先月からヨーロッパを訪問している西村経済産業大臣が3日、フランスのエネルギー移行相と会談し、次世代の原子炉の開発など原子力分野での連携を強化することで合意しました。
西村大臣は3日、フランスのパニエリュナシェ・エネルギー移行相と会談し、脱炭素社会の実現とエネルギーの安定供給のため原子力発電を最大限活用することを確認しました。
そのうえで、日本とフランスが原子力分野での連携をさらに強化することで合意し、共同声明を発表しました。
声明では、原発の老朽化に備えた安全性の向上や人材の育成で協力すること、福島第一原子力発電所の廃炉に向けて政府と企業間の協力を進めること、さらに、小型モジュール炉や高速炉など、次世代の原子炉の研究開発で協力を継続することなどが幅広く盛り込まれています。

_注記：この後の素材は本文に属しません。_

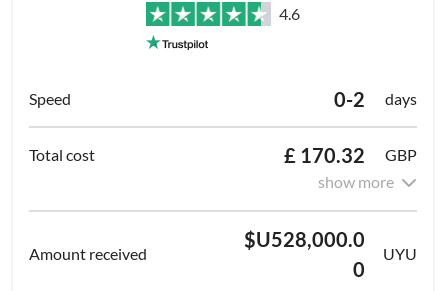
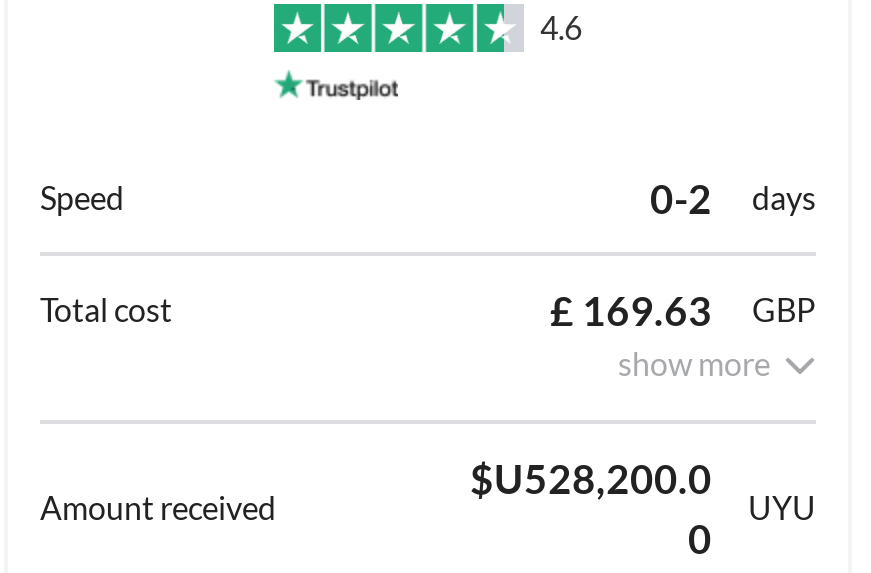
- £ 170.32 GBP
+ £ 169.63 GBP

- $U528,000.0
+ $U528,200.0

特に日本としては、使用済み核燃料の再利用で高レベル放射性廃棄物を減らせるとする「高速炉」の開発にフランス側の具体的な協力を取りつけていきたい考えです。
声明に署名したあと、西村大臣は、高速炉の開発に3年間で460億円を投じると強調したうえで「高速炉の研究を長く続けてきたフランスの知見を借りることで開発に成功する確度が高まり、2国間協力の新たなシンボルになる」と述べました。
ただ、高速炉の開発をめぐっては、日本では「もんじゅ」の廃炉が決まり、フランスでも実験炉の建設が停止されるなど、ハードルの高さを指摘する声は少なくありません。